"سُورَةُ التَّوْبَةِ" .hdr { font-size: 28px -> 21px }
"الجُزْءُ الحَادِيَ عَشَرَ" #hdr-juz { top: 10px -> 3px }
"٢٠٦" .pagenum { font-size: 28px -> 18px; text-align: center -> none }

--

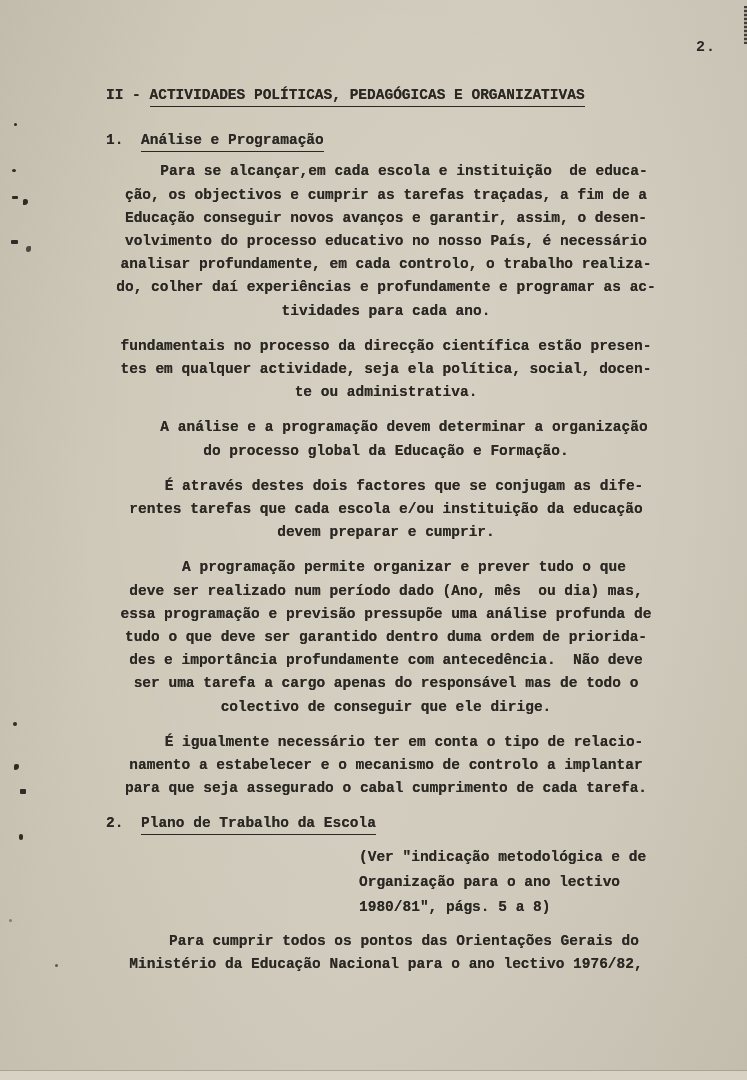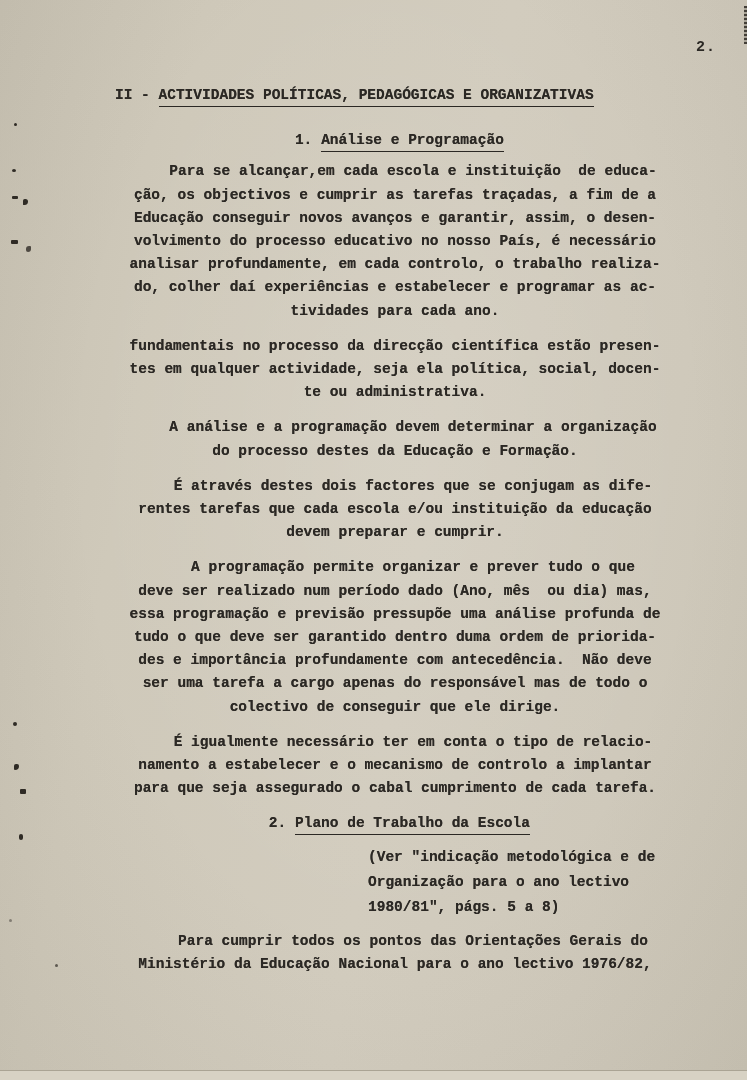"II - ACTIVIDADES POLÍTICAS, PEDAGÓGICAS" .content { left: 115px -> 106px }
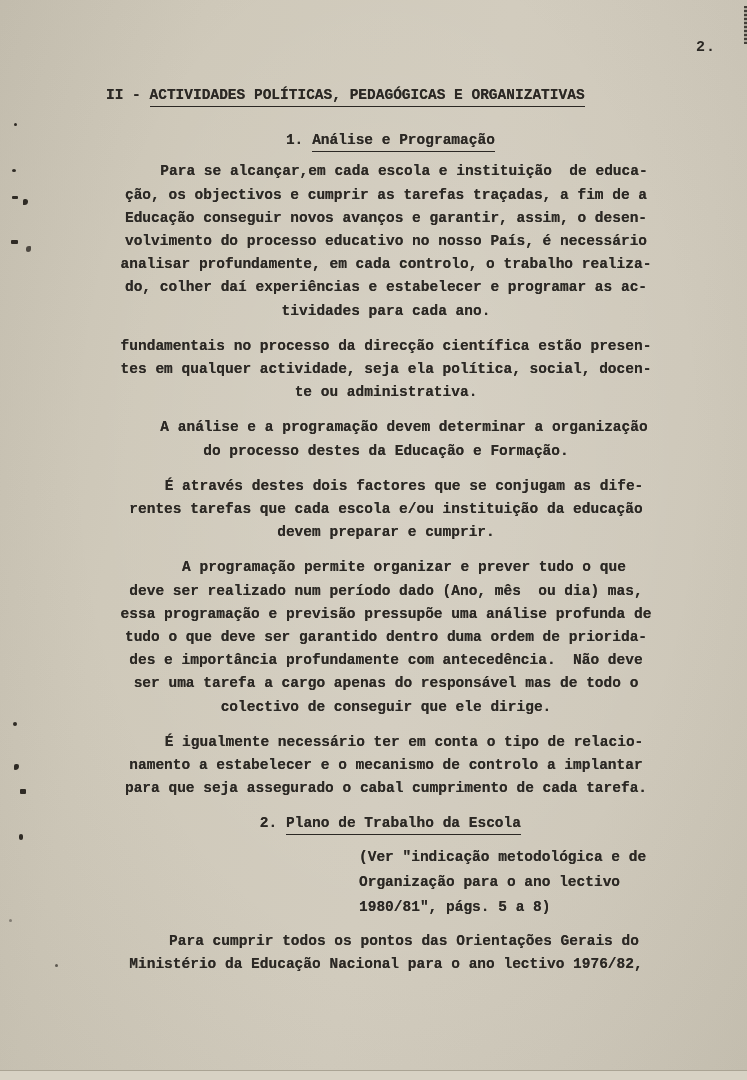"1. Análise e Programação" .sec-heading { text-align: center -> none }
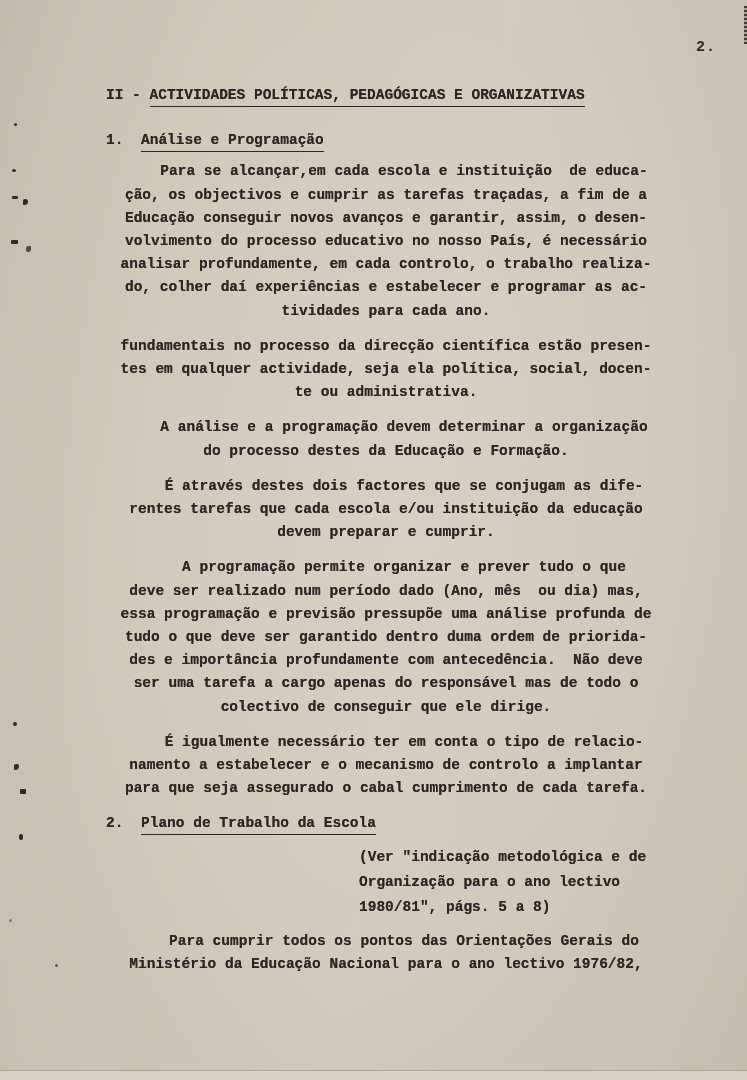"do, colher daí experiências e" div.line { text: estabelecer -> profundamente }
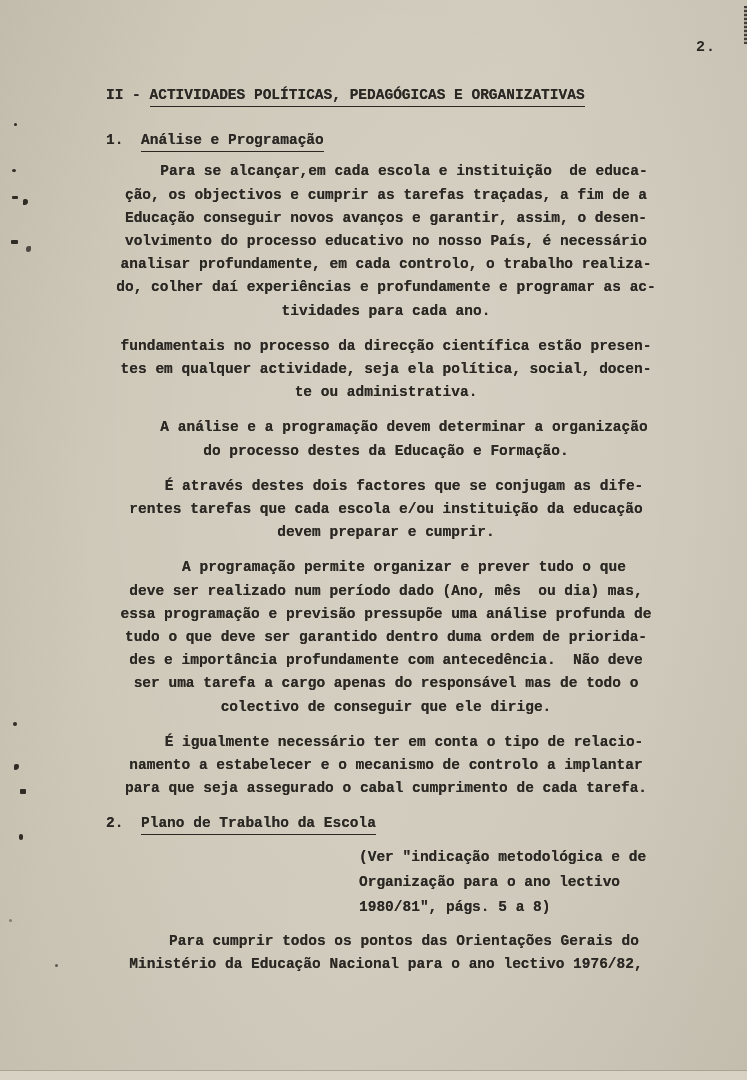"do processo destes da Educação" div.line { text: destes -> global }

## Goal of the exercise
Spot every line in the entries that includes the word "font", and copy each one out.

## The answer
"سُورَةُ التَّوْبَةِ" .hdr { font-size: 28px -> 21px }
"٢٠٦" .pagenum { font-size: 28px -> 18px; text-align: center -> none }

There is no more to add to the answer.